L'intelligence artificielle (IA) générative est souvent qualifiée de révolution dans le domaine juridique. Lors de la Grande Rentrée des Avocats, la question de l'IA dans la profession d'avocat a nourri les débats. En filigrane, se dessine, pour les justiciables, le rêve – ou le cauchemar – d'une IA avocat, voire d’une IA juge. À l'heure où une « actrice » virtuelle de cinéma, nommée Tilly Norwood et générée par IA, intègre le cast d'une production hollywoodienne, il paraît naturel de voir l'IA dans plusieurs rôles. Des plateformes autoproclamées « avocats IA » se multiplient. Le développement de l’IA juridique doit être libre, chaudement encouragé, dans un cadre éthique, fiable et légal.

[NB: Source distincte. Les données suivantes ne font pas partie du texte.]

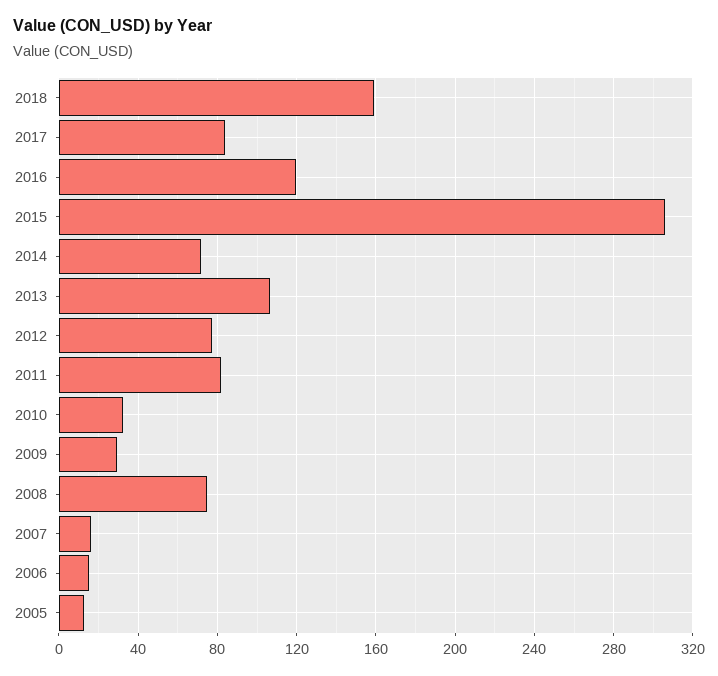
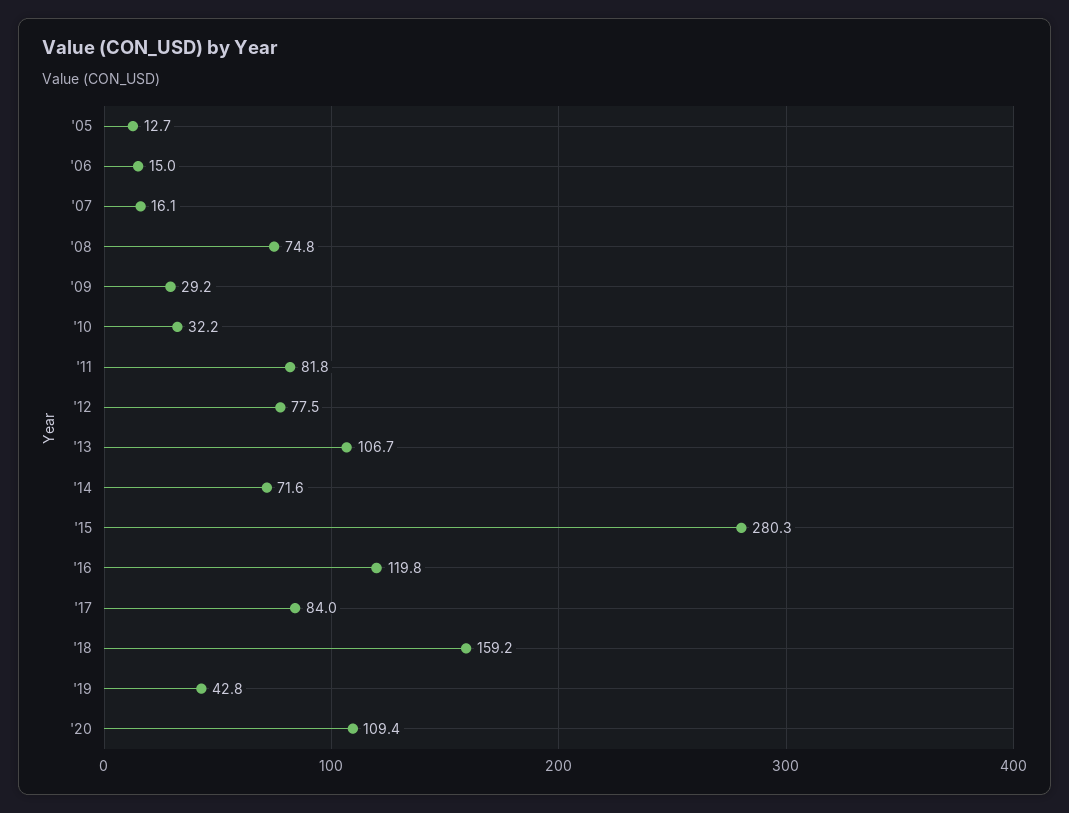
2015: 305 -> 280.3
'19: none -> 42.8
'20: none -> 109.4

La priorité à la protection du public

Pour protéger le public, considération qui prime sur tout éventuel corporatisme, l’exercice de la profession d’avocat et l’usage du titre même sont réglementés. Les sites ou applications « avocats IA », se présentent comme avocats ou prétendent offrir des consultations juridiques. De surcroît, leur fiabilité demeure actuellement limitée. Le Conseil national des barreaux (CNB) et le Conseil national des experts-comptables se sont unis contre cette prolifération[1]. Leur communiqué du 25 juin 2025 a dénoncé les plateformes proposant des prestations par des intervenants non habilités.

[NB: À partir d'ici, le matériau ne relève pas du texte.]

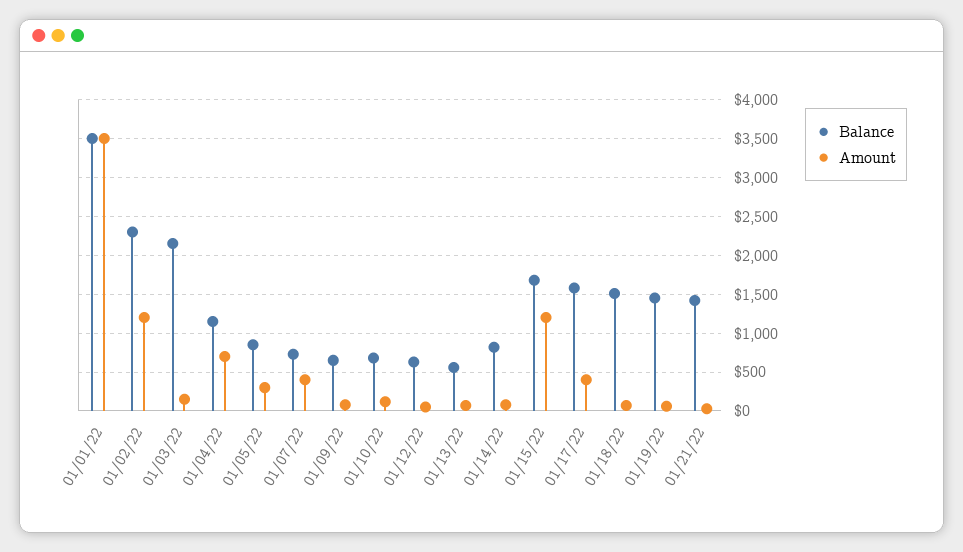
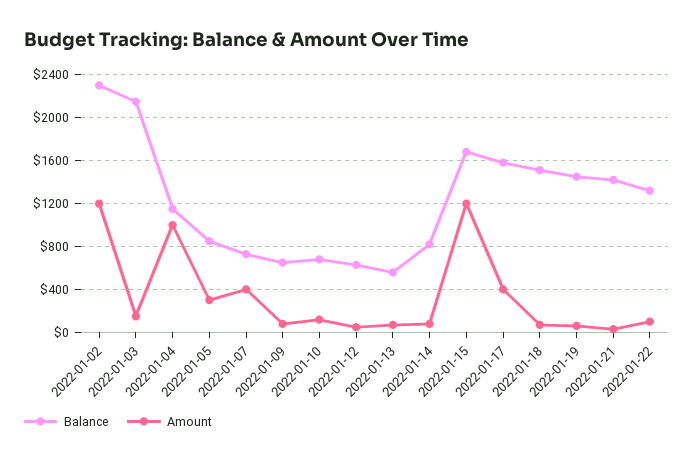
Balance, 01/01/22: 3500 -> none
Amount, 01/01/22: 3500 -> none
Amount, 01/04/22: 700 -> 1000
Balance, 2022-01-22: none -> 1300
Amount, 2022-01-22: none -> 100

Le potentiel juridique considérable de l’IA

Les prétendus « avocats IA » surfent sur l'engouement pour les modèles IA génératives qui peuvent légitimement impressionner. L'IA recèle un potentiel considérable pour optimiser l'accès à l'information juridique et automatiser certaines tâches répétitives. Les enjeux sociétaux de l’IA sont attestés par la coentreprise Stargate aux États-Unis, dotée de 500 milliards de capitaux privés[2]. Elle vise à développer les infrastructures de l'IA (ex : centre de données). Elle a été annoncée lors d'une conférence de presse du président Donald Trump le 21 janvier 2025[3], tant l'IA peut notamment transformer la santé, la recherche, l'énergie, les transports et la justice.

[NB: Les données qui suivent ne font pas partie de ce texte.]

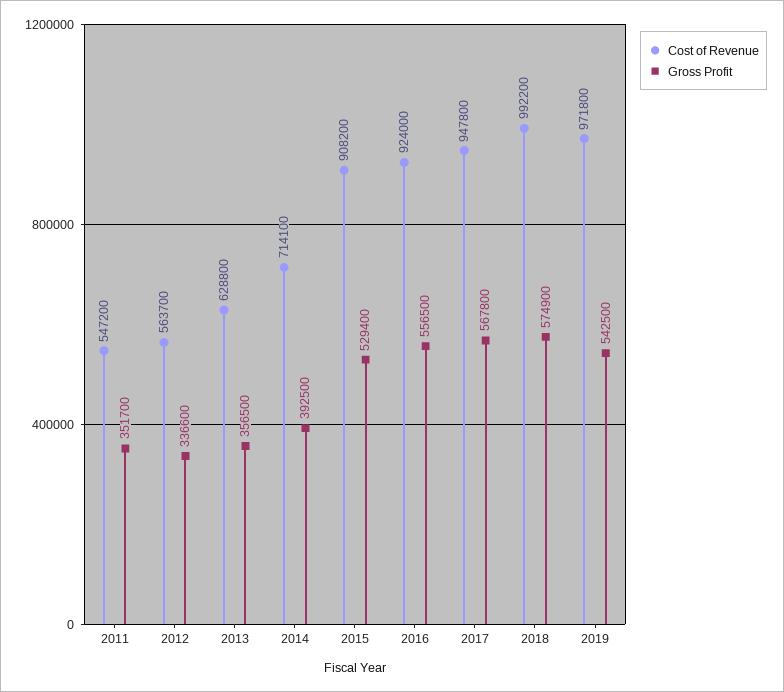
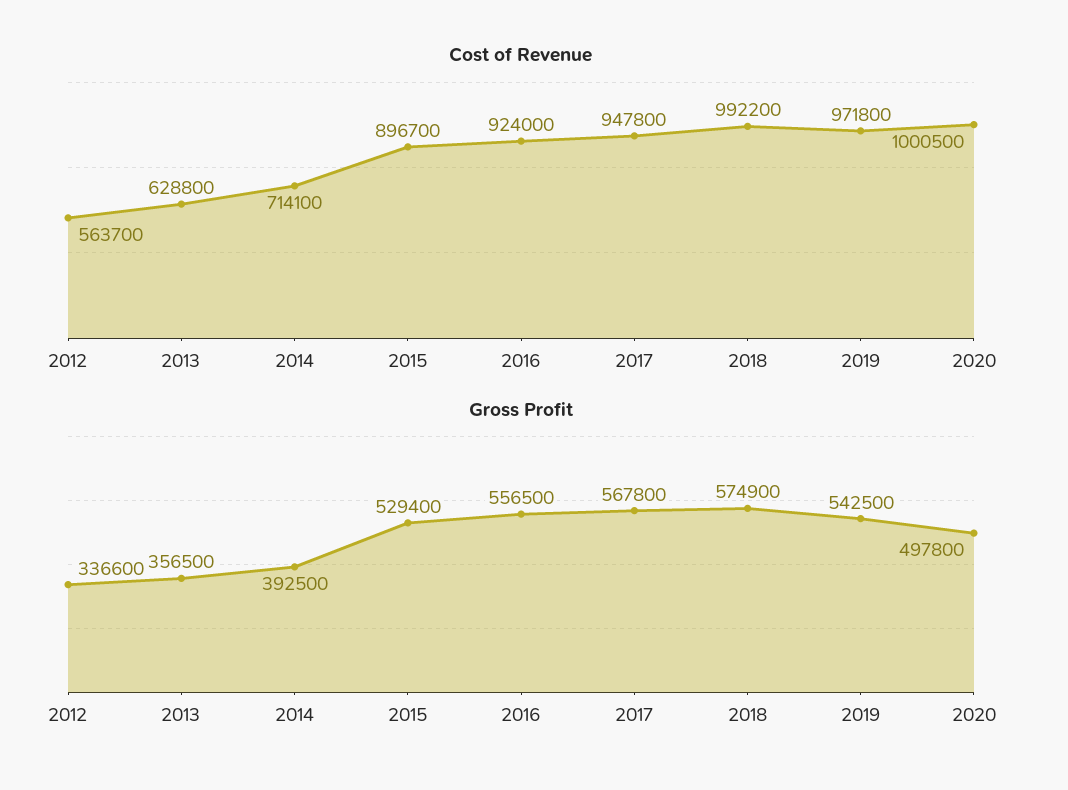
Cost of Revenue, 2011: 547200 -> none
Gross Profit, 2011: 351700 -> none
Cost of Revenue, 2015: 908200 -> 896700
Cost of Revenue, 2020: none -> 1000500
Gross Profit, 2020: none -> 497800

La prudence nécessaire face à l’IA

L'IA doit être utilisée avec discernement. À propos, le CNB a émis, en lien avec la CNIL, des guides pratiques dans l’utilisation de l’IA[4] et un livre blanc[5], destinés aux avocats. L'expression « intelligence artificielle » repose sur un oxymore : elle oppose une faculté naturelle à une création synthétique. On dit que l'IA « pense », « raisonne » et « décide ». Ce vocabulaire anthropomorphique alimente l'illusion qu'une machine pourrait, en l’état, totalement remplacer les professionnels du droit personnes physiques : avocats, notaires, juges… Le ton assuré des IA inspire confiance. La fluidité de leurs textes donne l'apparence d'une rigueur intellectuelle. En dépit de réelles qualités (pour l’instant aléatoires), l'intelligence artificielle reste un artifice.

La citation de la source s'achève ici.